US Federal Reserve Chairman Alan Greenspan's main task when he goes before Congress this week will be to create optimism about the economy's direction in the face of possible war.
The chairman offers his semi-annual assessment of economic prospects on Tuesday before the Senate Banking Committee and, a day later, crosses Capitol Hill to deliver what will likely be identical testimony to the US House of Representatives' Financial Services Committee.
"He's going to want to create a relatively optimistic picture by saying that ongoing geopolitical concerns are the primary obstacle to above-average growth," predicted William Dudley, chief economist for Goldman Sachs in New York. "And then, when Iraq is resolved, hopefully relatively quickly, capital spending will pick up and things will look more rosy."
That was essentially the assessment the Fed chief last offered, in a speech in New York in mid-December, and since then little has occurred to change that prognosis.
However, President George W. Bush's US$695 billion, 10-year tax-cut program should offer lawmakers a whole new focus.
"Republicans and Democrats are at war about what the shape of an ideal fiscal package should be and I'm sure that each side would love to get Chairman Greenspan's blessing for what their particular ideal would be," Dudley said.
The veteran central bank chief's testimony always is hotly awaited by US and global financial markets and normally would set the tone for much of next week's trading activity.
In recent weeks, however, markets have responded as much to the steady increase of pressure against Iraq to disarm as to any of the mixed economic data that have emerged.
Against that complex geopolitical backdrop, Greenspan's testimony occurs in a specially charged atmosphere as Democrats and Republicans struggle over Bush administration plans for reinvigorating growth while deficits hit record levels.

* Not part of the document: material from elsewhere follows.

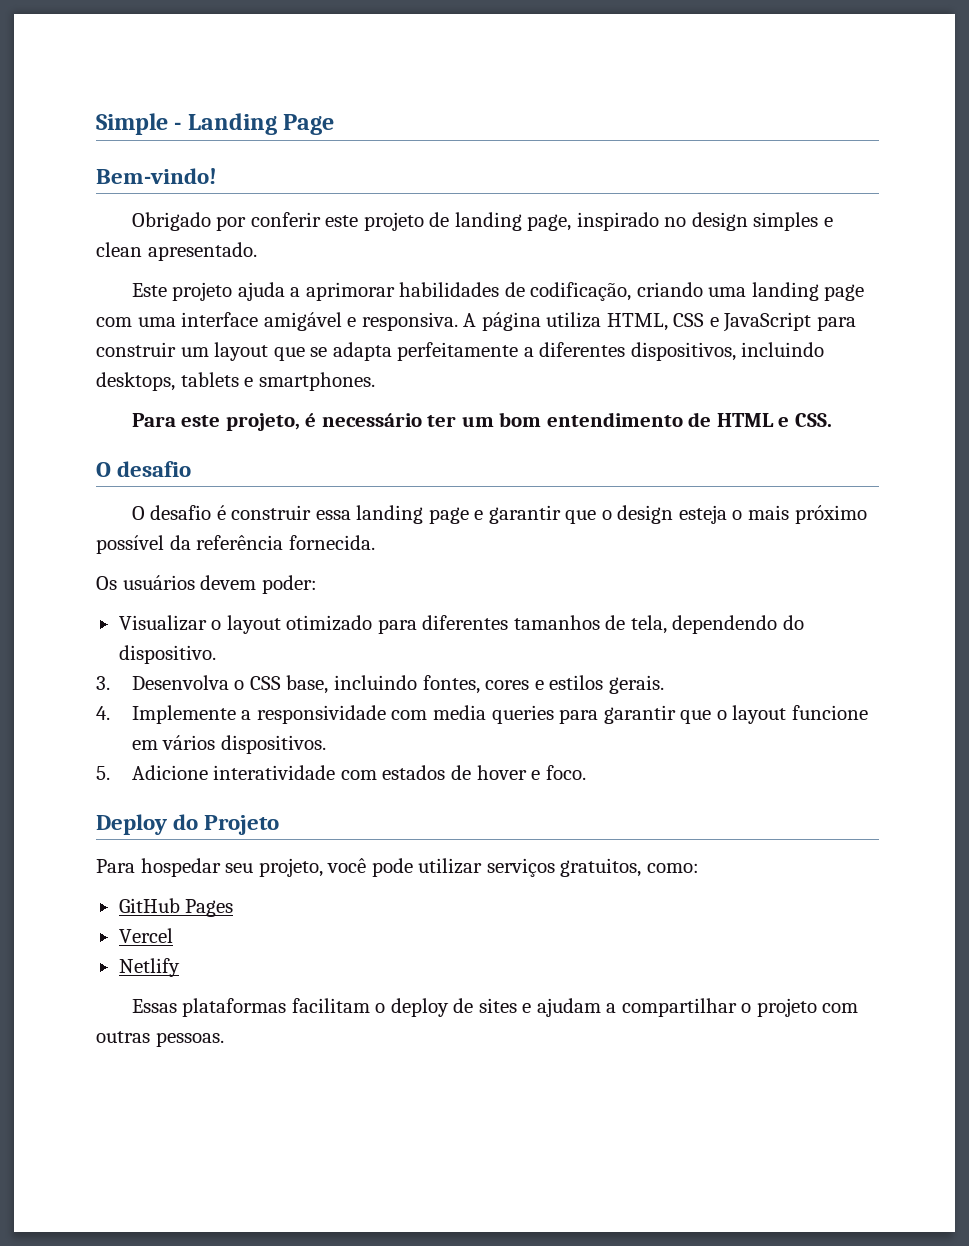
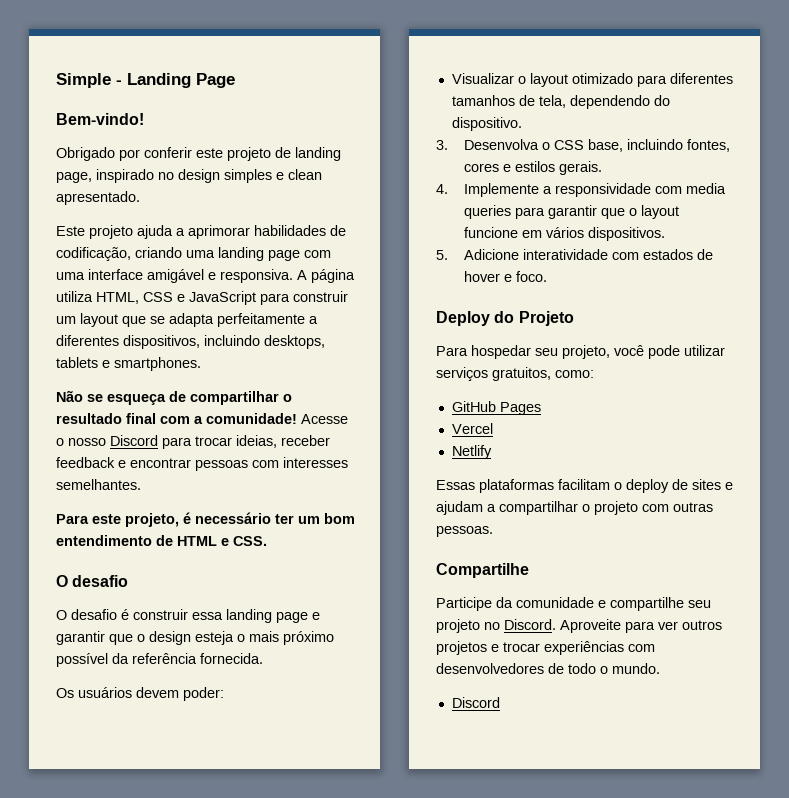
+ Não se esqueça de compartilhar o resultado final com a comunidade! Acesse o nosso Discord para trocar ideias, receber feedback e encontrar pessoas com interesses semelhantes.
+ Compartilhe
+ Participe da comunidade e compartilhe seu projeto no Discord. Aproveite para ver outros projetos e trocar experiências com desenvolvedores de todo o mundo.
+ Discord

"I think he does have a problem at this time in that the Bush administration, with which it is presumed he has some political sympathies, has proposed big tax cuts that on the one hand could help the economy but on the other hand may build in conditions for future inflation," said economist Kurt Karl of Swiss Re in New York.
Congressional budget watchdogs warned Wednesday that the country will run a US$199 billion budget deficit this year, over US$50 billion more red ink than last forecast.
The projections of deficits returning to levels last seen a decade ago come even before accounting for the costs of a possible war in Iraq and the new round of tax cuts pushed by President Bush in his State of the Union address last Tuesday. A growing deficit could make it harder for Bush to persuade Congress to fully embrace a new round of tax breaks.
Economists and business leaders, meanwhile, said tax cuts are likely to have much less impact on US jobs and investment in the near term than a resolution of the growing threat of war with Iraq.
"There's a strong economic rationale for getting this Iraq business over with one way or the other to remove this pall over the economy," said Bruce Bartlett, a Republican senior fellow with the National Center for Policy Analysis.